Which lines in the records below mention the word "subtotal"? Copy each one out.

★ ★ ★ ★ ★

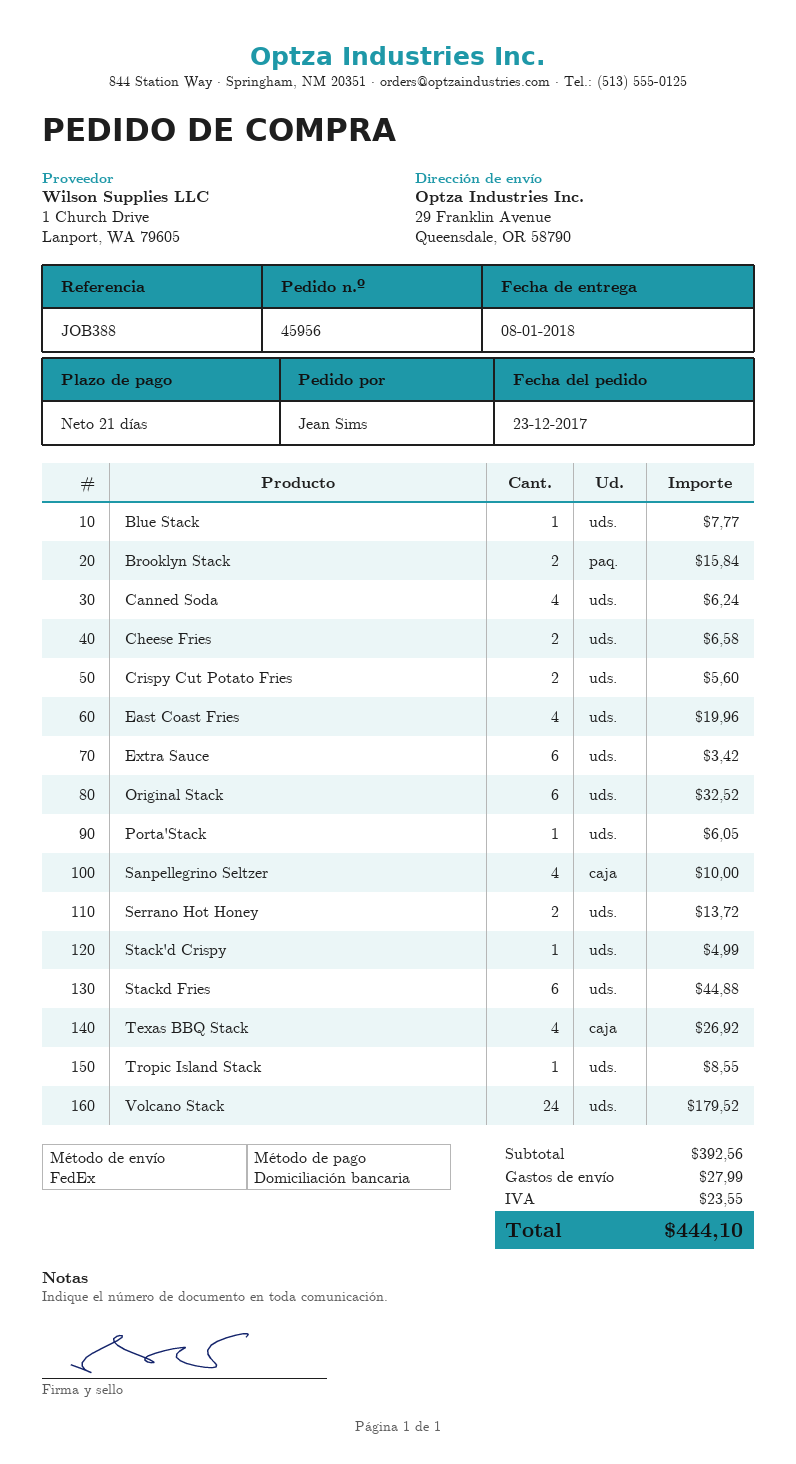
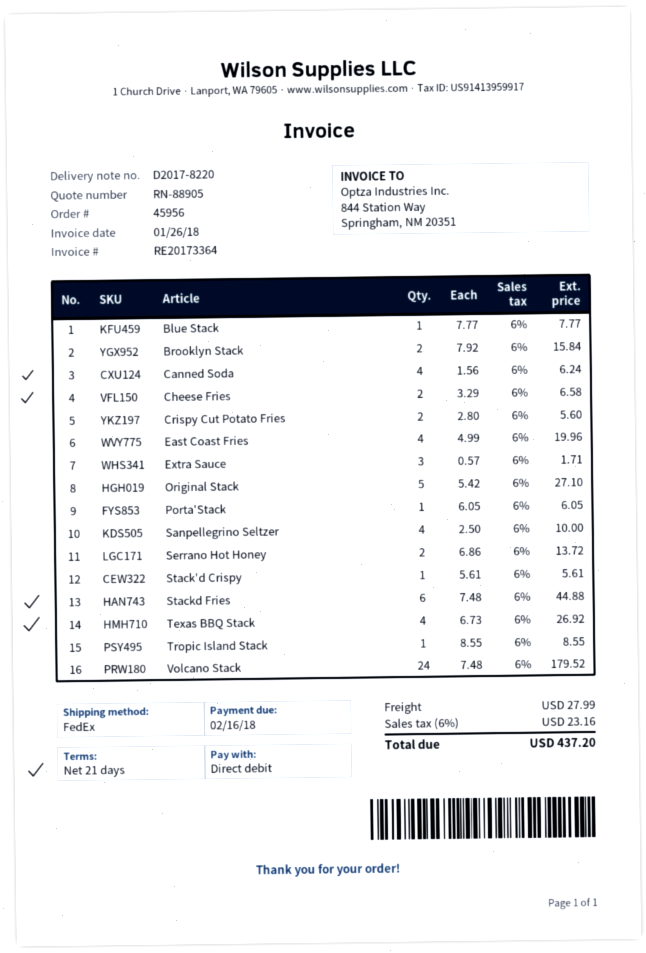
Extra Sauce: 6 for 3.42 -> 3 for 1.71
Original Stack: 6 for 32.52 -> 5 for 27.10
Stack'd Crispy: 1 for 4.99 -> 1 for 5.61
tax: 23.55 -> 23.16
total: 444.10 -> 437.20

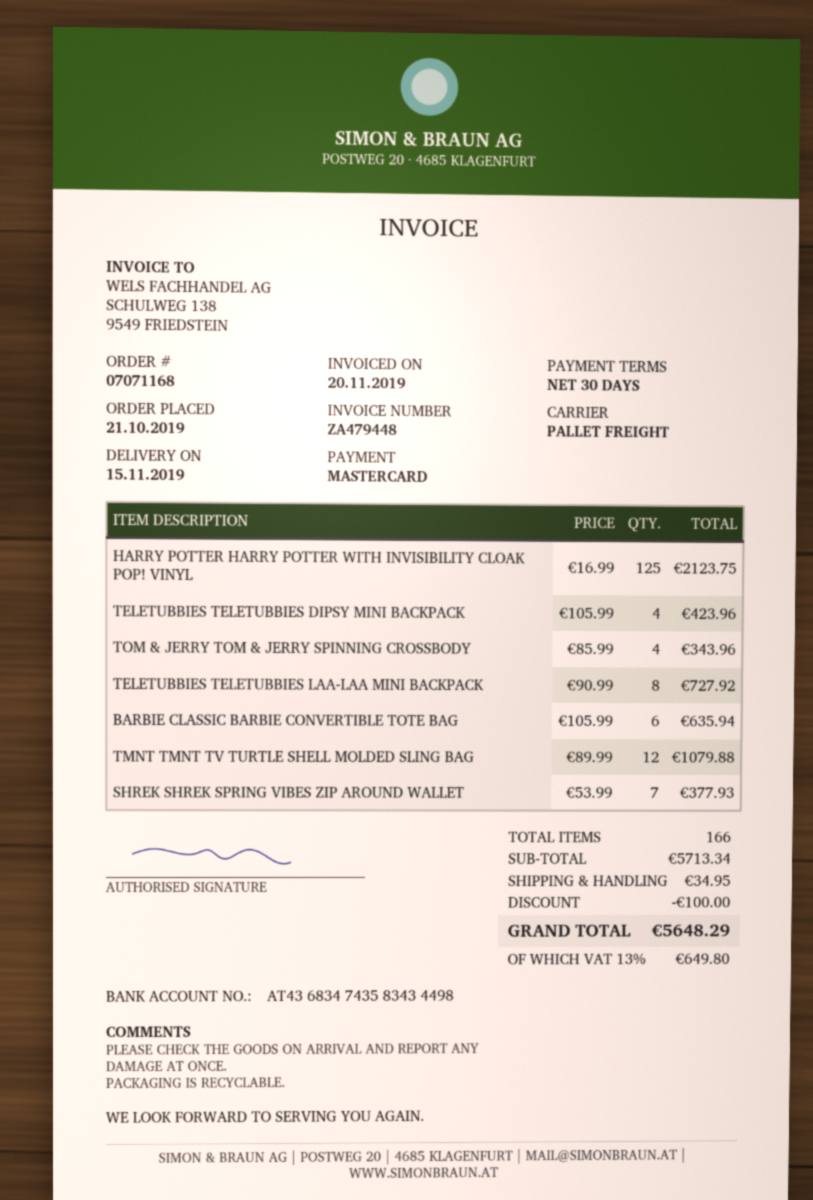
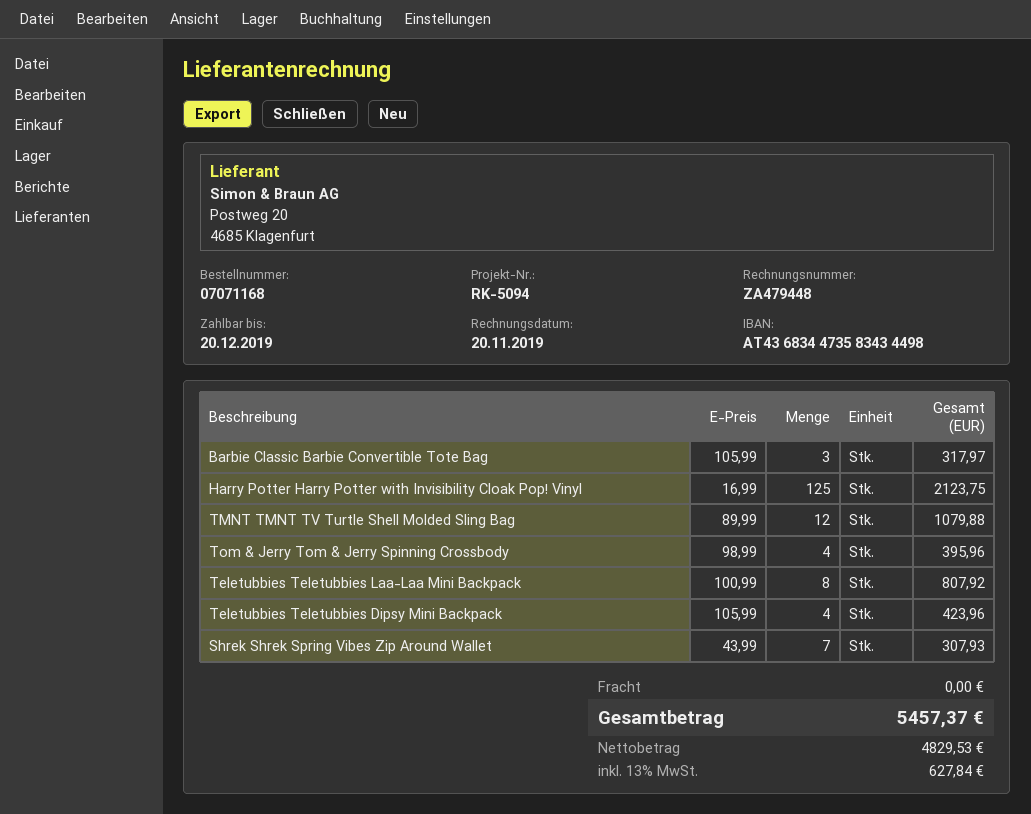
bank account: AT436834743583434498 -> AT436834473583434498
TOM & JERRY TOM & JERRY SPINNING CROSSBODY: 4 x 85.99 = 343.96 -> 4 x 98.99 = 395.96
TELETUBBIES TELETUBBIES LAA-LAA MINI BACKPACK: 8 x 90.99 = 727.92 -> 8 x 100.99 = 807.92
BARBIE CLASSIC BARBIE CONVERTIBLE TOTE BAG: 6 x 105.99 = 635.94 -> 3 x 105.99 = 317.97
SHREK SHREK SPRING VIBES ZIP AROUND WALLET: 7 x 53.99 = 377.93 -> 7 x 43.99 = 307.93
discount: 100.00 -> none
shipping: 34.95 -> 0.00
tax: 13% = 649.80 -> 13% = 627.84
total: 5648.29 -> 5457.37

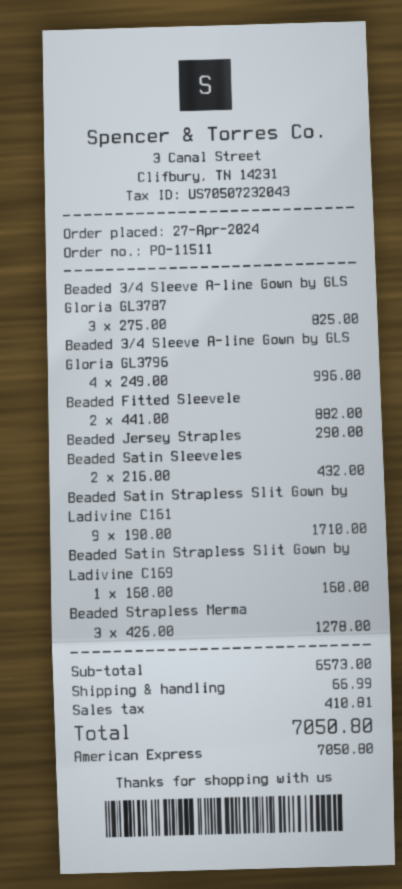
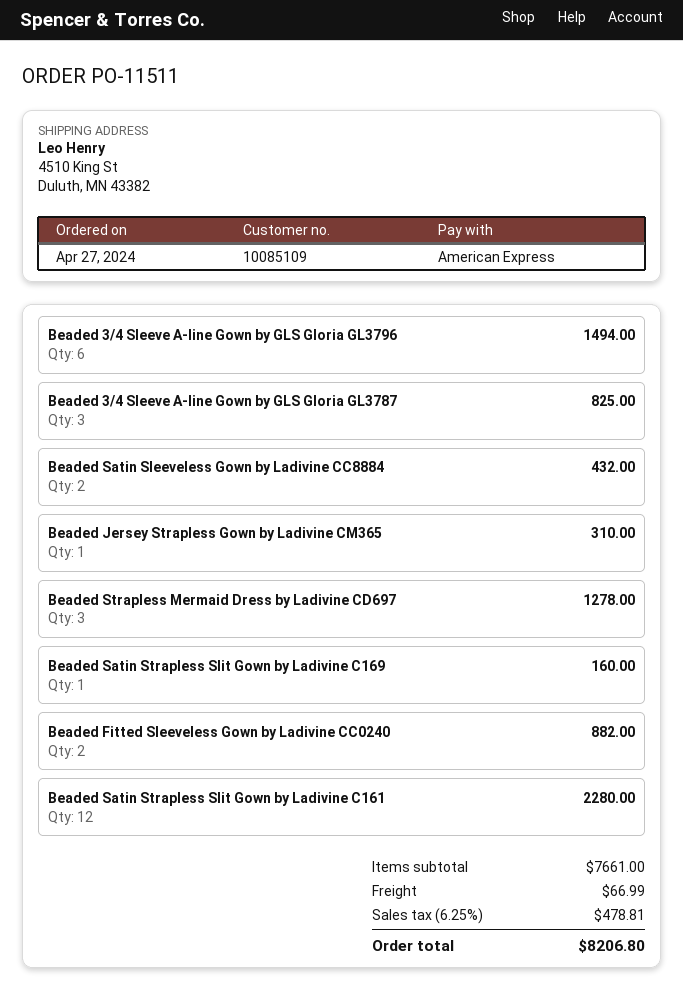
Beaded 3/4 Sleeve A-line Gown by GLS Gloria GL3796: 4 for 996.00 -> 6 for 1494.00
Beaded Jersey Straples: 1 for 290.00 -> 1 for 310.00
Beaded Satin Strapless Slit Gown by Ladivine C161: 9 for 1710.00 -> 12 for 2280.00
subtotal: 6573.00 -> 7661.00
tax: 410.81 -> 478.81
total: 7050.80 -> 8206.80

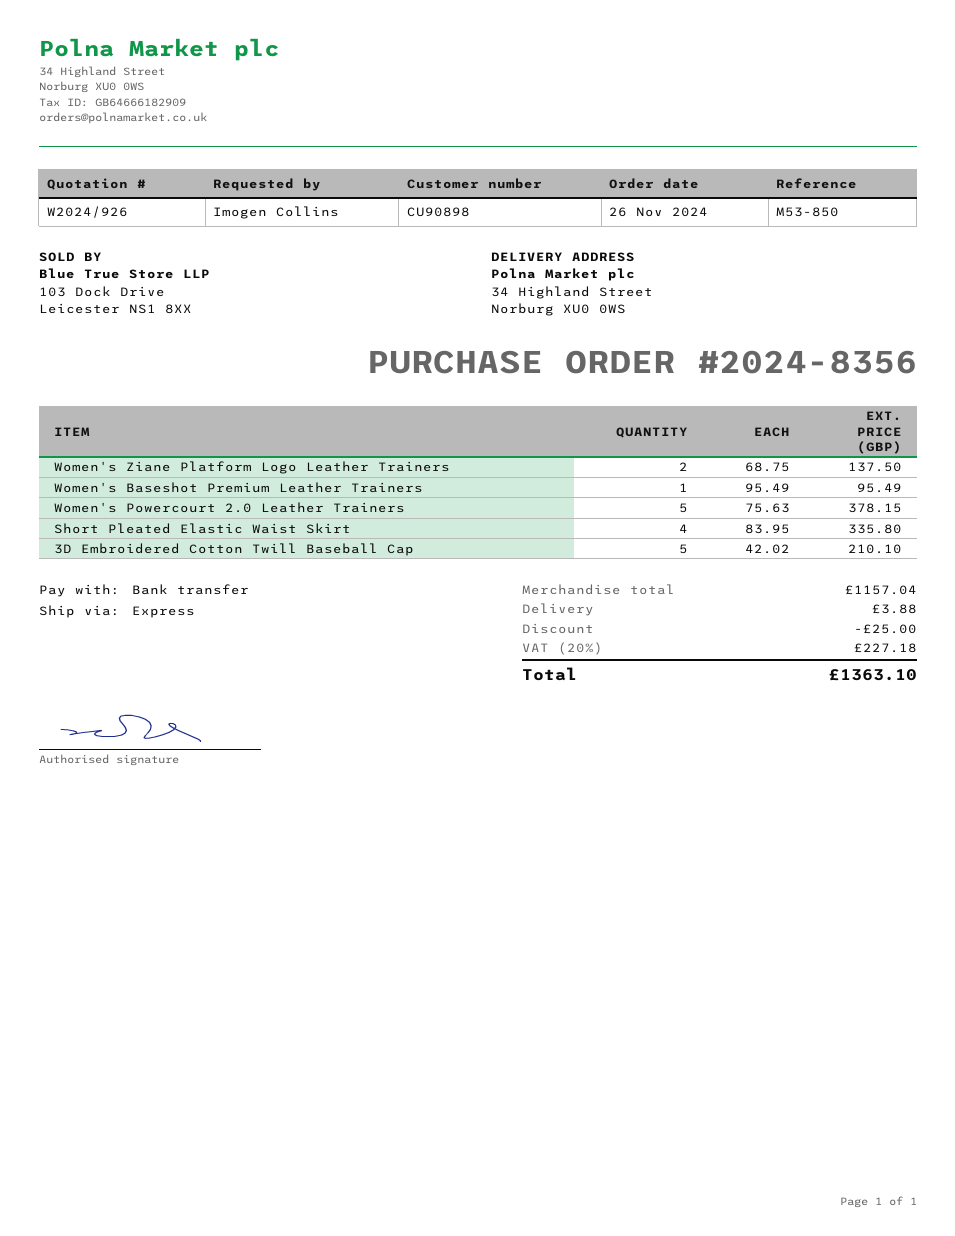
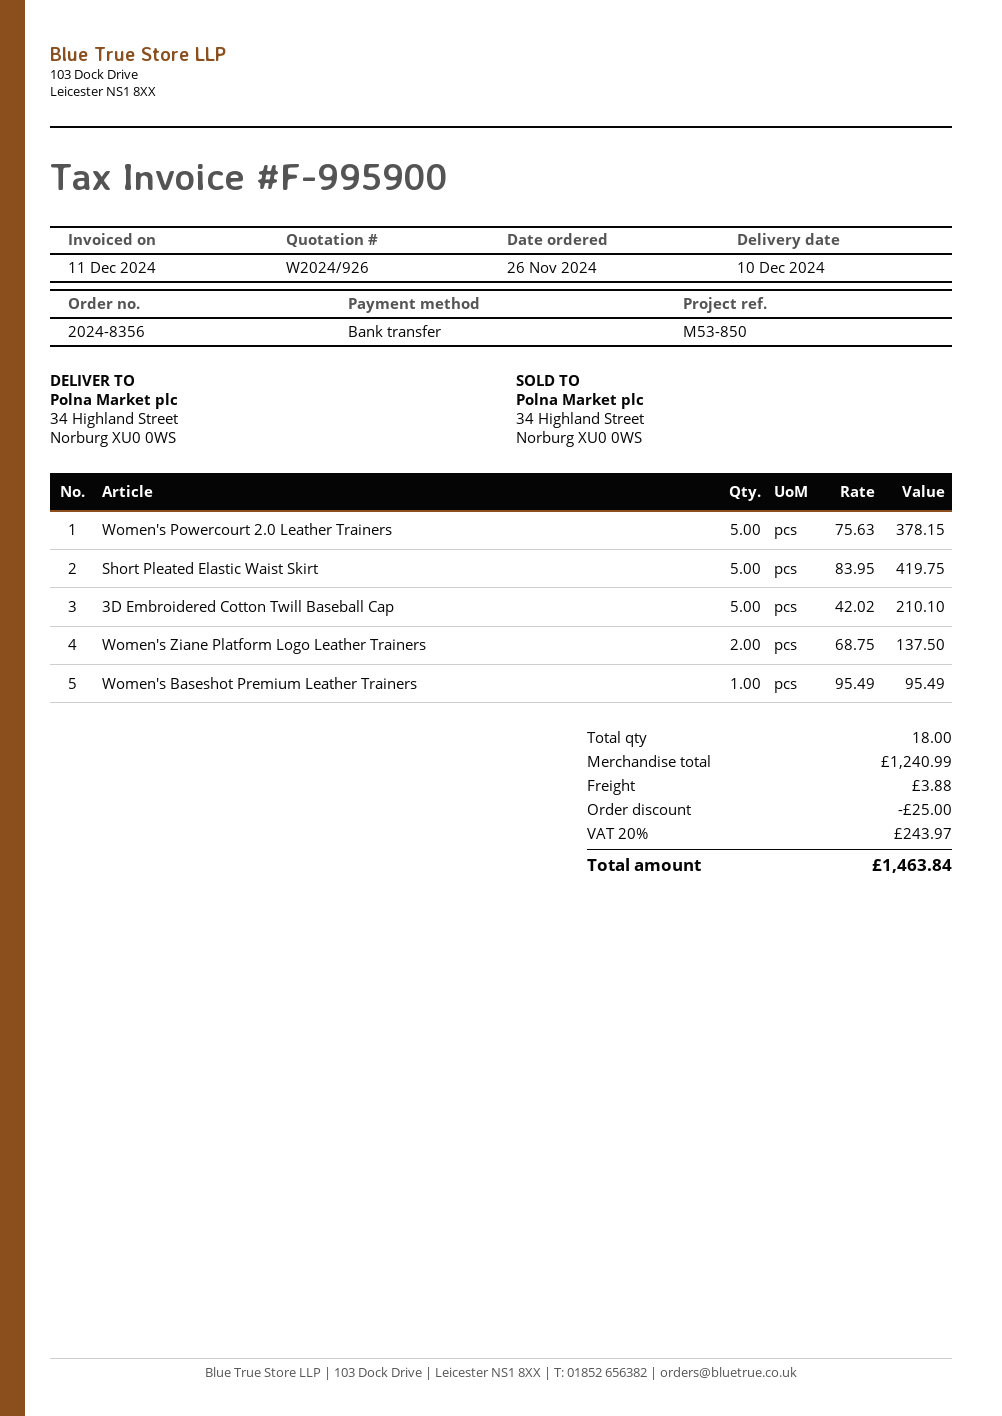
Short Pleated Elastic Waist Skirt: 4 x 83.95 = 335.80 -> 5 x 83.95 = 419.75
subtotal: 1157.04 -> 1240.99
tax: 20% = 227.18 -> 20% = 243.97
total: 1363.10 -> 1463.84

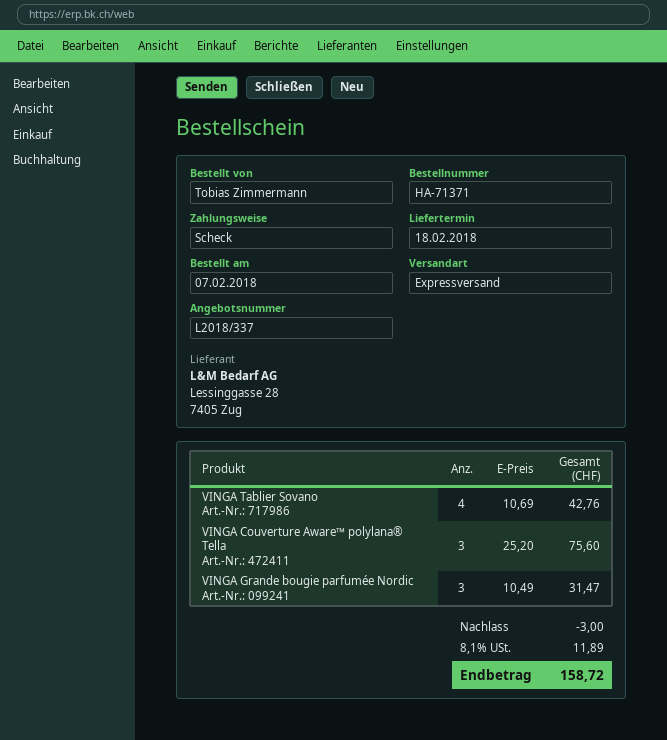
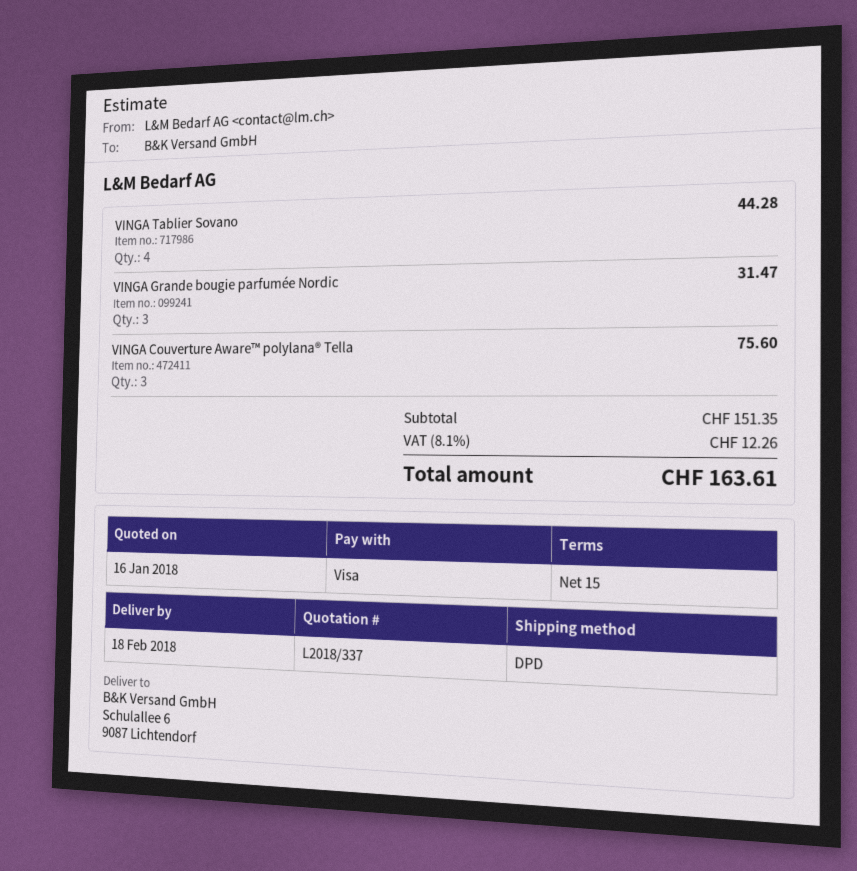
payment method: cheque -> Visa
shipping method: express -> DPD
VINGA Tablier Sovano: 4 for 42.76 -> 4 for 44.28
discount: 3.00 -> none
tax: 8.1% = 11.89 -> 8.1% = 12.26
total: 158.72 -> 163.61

★ ★ ★ ★ ★

- FINISHED TASK
subtotal: 6573.00 -> 7661.00
subtotal: 1157.04 -> 1240.99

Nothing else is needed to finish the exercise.